What I'm wondering is whether I can add a bit of lactic acid to the finished beer and whether that will pop some h+ ions back on the polyphenols, rendering them less water-soluble and forcing them to drop out of solution. Maybe I could use a bit of help from a fining agent. And maybe after I rack the beer off the dregs I might have something drinkable.
Anybody ever tried this or thought about it before?


----------



## vlbaby (16/3/06)

racemate said:


> I'm drinking a beer right now that I brewed 3 weeks ago and it is bloody awful:
> Astringent as a grater to the knuckles. I've just started brewing on the Gold Coast and I didn't adjust the pH of the water or the mash at all; didn't know what to expect of the water.
> I brewed again today with some pH papers I got from Grain and Grape and used gypsum for the mash and lactic acid for the sparge water. Hoping for better from this one.
> What I'm wondering is whether I can add a bit of lactic acid to the finished beer and whether that will pop some h+ ions back on the polyphenols, rendering them less water-soluble and forcing them to drop out of solution. Maybe I could us a bit of help from a fining agent. And maybe after I rack the beer off the dregs I might have something drinkable.
> ...


I occasionally cop a brew that has some astringent flavours also. I am led to believe that various finings will remove astringency from your beer, such as gelatine etc. Winemakers use fining agents quite a bit to remove astringency. The use of egg whites as a fining, is also common, however i'm not sure if this one works on beer also.

vlbaby.


----------



## racemate (16/3/06)

Thanks Vlbaby but I've already been down the gelatin road with this beer, it made it clear beautifully but it's still bad news in the taste department. I did 2x5 gallon lots and treated the first one with gelatin...it tastes a bit better than the second one but still...blecch. Today I added 1 ml of lactic acid (88%) to the second one and will give it a week or so, then add gelatin and rack off in another week...I've got nothing to lose.


----------



## marky_mark (16/3/06)

How were the fermentation temps when you brewed that batch?
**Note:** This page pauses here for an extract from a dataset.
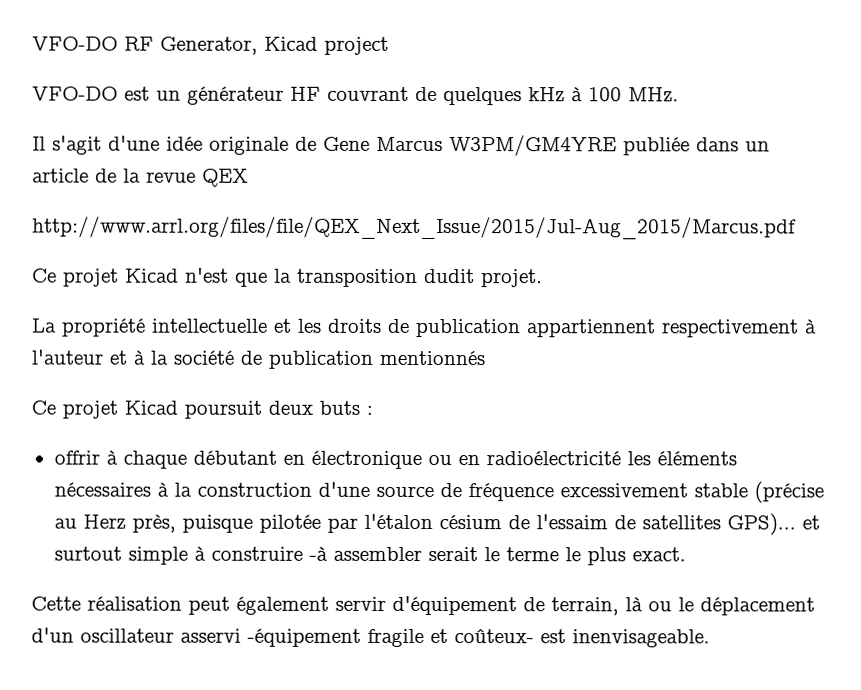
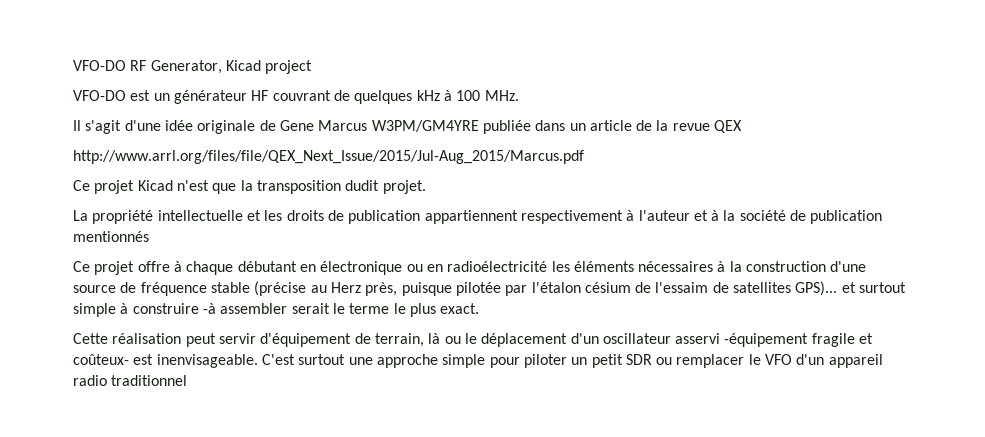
[124,400,373,419] [53,450,100,465] Kicad poursuit deux buts : // offrir -> [137,261,170,272] offre
[559,483,688,498] excessivement -> (207, 289) none
[236,596,329,615] également -> (216, 340) none
(710, 638) none -> [261,354,883,368] [73,375,188,386] C'est surtout une approche simple pour piloter un petit SDR ou remplacer le VFO d'un appareil radio traditionnel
I know that I used to get some evil tasting batches when I was less informed about just how vital fermentation temps are...just couldnt pin my finger on it for quite a while... but you may well have that under control...

But I'd still consider other sources of the problem before I considerd water chemistry. If the water is palateable to begin with then it shouldn't produce a beer that is not! Thats my reasoning.

Good Luck Dude.

Cheers,

Mark


----------



## barfridge (17/3/06)

My first couple of all gain brews were mightily astringent, mainly due to oversparging. Time does help them quite a bit, mine were quite drinkable after about 4 or 5 months.


----------



## racemate (17/3/06)

Thanks, Mark
My fridge temps were/are pretty tightly controlled, only varying between 19-22 C. I used safale dry yeast with that batch and I bittered with 2.5 oz of POR. This was an APA that fit within the guidelines, so no dark grains (except 50g of chocolate in an 11 Kg grain bill). My water doesn't taste good at all so I filter with activated carbon. Has anybody else had good success with gold coast water (Tallai) doing an AG?


----------



## racemate (17/3/06)

Thanks Barfridge,
I don't think I oversparged, I followed the same procedures as I did when I brewed in the states and I've never experienced this particular drying/puckering sensation before. It seems as though, based on what I've read about beer tastes, that astringency is the culprit, although I could be wrong about that.


----------



## vlbaby (17/3/06)

racemate said:


> Thanks Barfridge,
> I don't think I oversparged, I followed the same procedures as I did when I brewed in the states and I've never experienced this particular drying/puckering sensation before. It seems as though, based on what I've read about beer tastes, that astringency is the culprit, although I could be wrong about that.
> [post="114771"][/post]​



Defining your taste buds is the most difficult thing to do isnt it. I would describe astringency as a taste sensation that is not aparent during a mouth full of beer, but after downing a mouthful it gives an aftertaste. A puckering sensation like you described. It has been described somewhere as the same taste you get from drinking a cup of black tea.

vl.


----------



## Trent (17/3/06)

Racemate
What was the overall IBU of your APA? I havent had much, if any, experience with POR (pretty bad for an aussie, I guess), but I have heard/read that it can impart some pretty ordinary flavours over 25IBU. I find that most APA's I make are around the 35-40IBU, so it could be worth looking into the hops first. I usually bitter with Perle and finishe with Cascade in an APA, but northern brewer is also a great bitering hop, and you dont have to worry about keeping it to a low bitterness. I could be completely wrong (often am), but that is my 2c worth
All the best
Trent
PS Maybe get yourself a water filter. The water here in Forster is AWFUL, possibly the worst in Oz (no proof of that), and not far from undrinkable. I use a water filter for all my drinking and brewing water, and my beers turn out decent enough.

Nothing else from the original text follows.